Jukebox Cave Wendover, Utah May 14, 2013

                                     Petroglyph showing a person on horseback with a lance

Location: Jukebox Cave is located near Danger Cave in western Utah. Inquire at the Wendover Welcome Center for more detailed instructions on its location. Remember just like Danger Cave, Jukebox Cave has an iron gate in front of it. A short steep trail takes visitors up to the cave entrance. This trail is steep and rocky so watch your step.

Jukebox has an interesting history. The Desert Archaic People lived in the cave 8000 to 2000 years ago. They lived in the cave because of its location near Lake Bonneville which supported a wide variety of wildlife.  Jennings and his team of archaeologists have uncovered many different artifacts including bones of animals, stone tools, and basketry. Unlike Danger Cave this cave has rock art which depicts people on horses with lances, and bows and arrows. In 1943, soldiers at the Wendover Air Base constructed a concrete dance floor. For many years serviceman and women came up here to dance at night.

Sadly, vandalism and funding have been problematic. In the cave someone spray painted over one of the petroglyphs ruining it. Visitors have also dug underneath the dance floor and in other parts of the cave hoping to find artifacts. With this gate vandalism has come to a halt. Second, funding for state parks in the state has been cut drastically. As a result, Utah has not been able to put up more informative signs on the grounds, create a good trail up to the cave or been able to offer regular tours.  (Information from Utah State Parks brochure).

                 My favorite petroglyph. Shows an individual on horseback hunting Bighorn Sheep. 

                    Closer look at individual on horseback

               Looking outside the cave

                     Looking east toward the Salt Flats from the cave entrance

                               Cave entrance

Danger Cave Wendover, Utah May 14, 2013

                 Danger Cave with fencing

Location and Information: Danger Cave (originally Hands and Knees Cave) is located outside of Wendover, Utah, in western Utah. To get to the cave take the Boneville Speeway Exit off of I-80. Follow dirt roads going west toward Wendover. The cave has a metal gate on it now so visitor will need to inquire about tours through the state of Utah.
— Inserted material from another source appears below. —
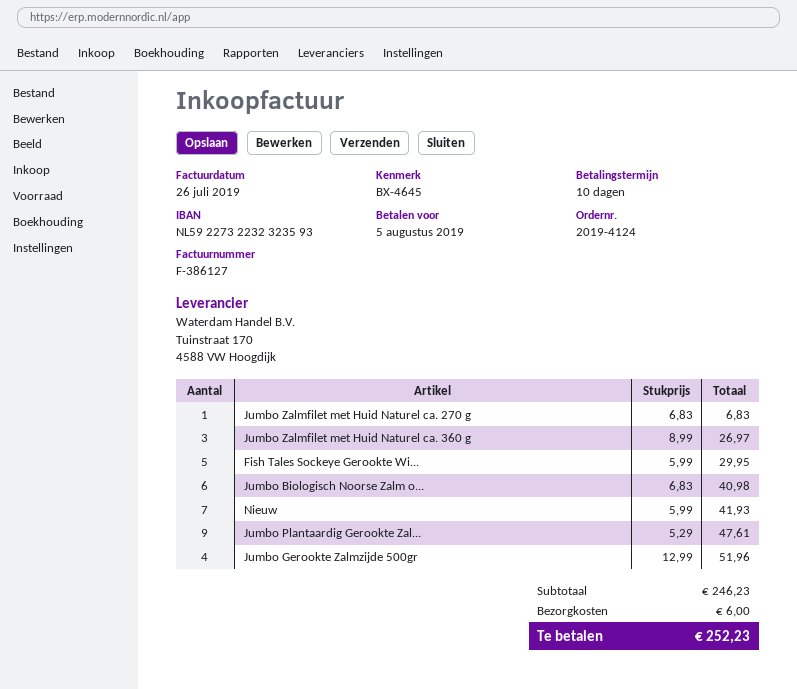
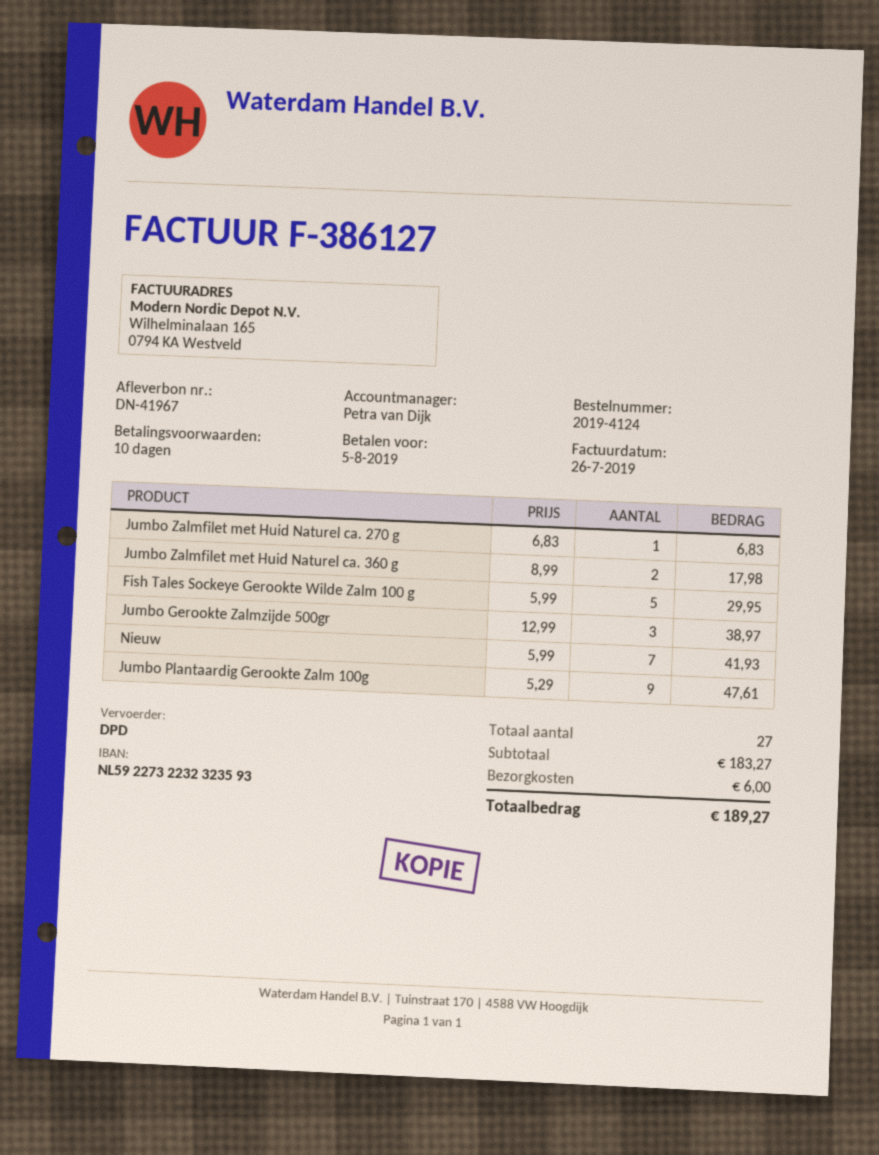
Jumbo Zalmfilet met Huid Naturel ca. 360 g: 3 x 8.99 = 26.97 -> 2 x 8.99 = 17.98
Jumbo Biologisch Noorse Zalm o...: 6 x 6.83 = 40.98 -> none
Jumbo Gerookte Zalmzijde 500gr: 4 x 12.99 = 51.96 -> 3 x 12.99 = 38.97
subtotal: 246.23 -> 183.27
total: 252.23 -> 189.27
Danger Cave is an important archaelogical site for the Great Basin.  Because it is a dry cave artifacts have been preserved for 1000s of years. During the years of 1949-1953 Jesse Jennings and his team from the University of Utah uncovered a large amount of artifacts from the Desert Archaic people who lived in Utah 8000 to 2000 years ago. Items recovered include leather, basketry, wooden artifacts and bones from many wild animals. Within the layers of soil, archaeologists have even found evidence of campfires lit 6000 years ago. Many of these artifacts are on display at the University of Utah. The cave has a low temperature all year long making it a great place to escape the desert sun.
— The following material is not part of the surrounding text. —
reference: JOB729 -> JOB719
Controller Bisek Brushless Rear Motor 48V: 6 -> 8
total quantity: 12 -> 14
Sadly this cave has a history of vandalism. For decades residents of Utah and Nevada were able to wonder into the cave freely. Most visitors treated the cave with respect however, a small number dug into the ground ruining precious artifacts and some people even spray painted on the walls. The BLM created the iron gate to keep vandals out. Make sure to respect our natural heritage or more sites such as this will be fenced off. (Information from Utah State Parks Brochure).

                Closer look at the cave. If you look closely you can see the vandalism I talked about

                                  Tags from the archaeological dig; showing the different layers in the soil.

         Looking back toward the front of the cave. Visitors need to climb down a ladder into the space.

                           Jesse Jennings and his team working in the cave.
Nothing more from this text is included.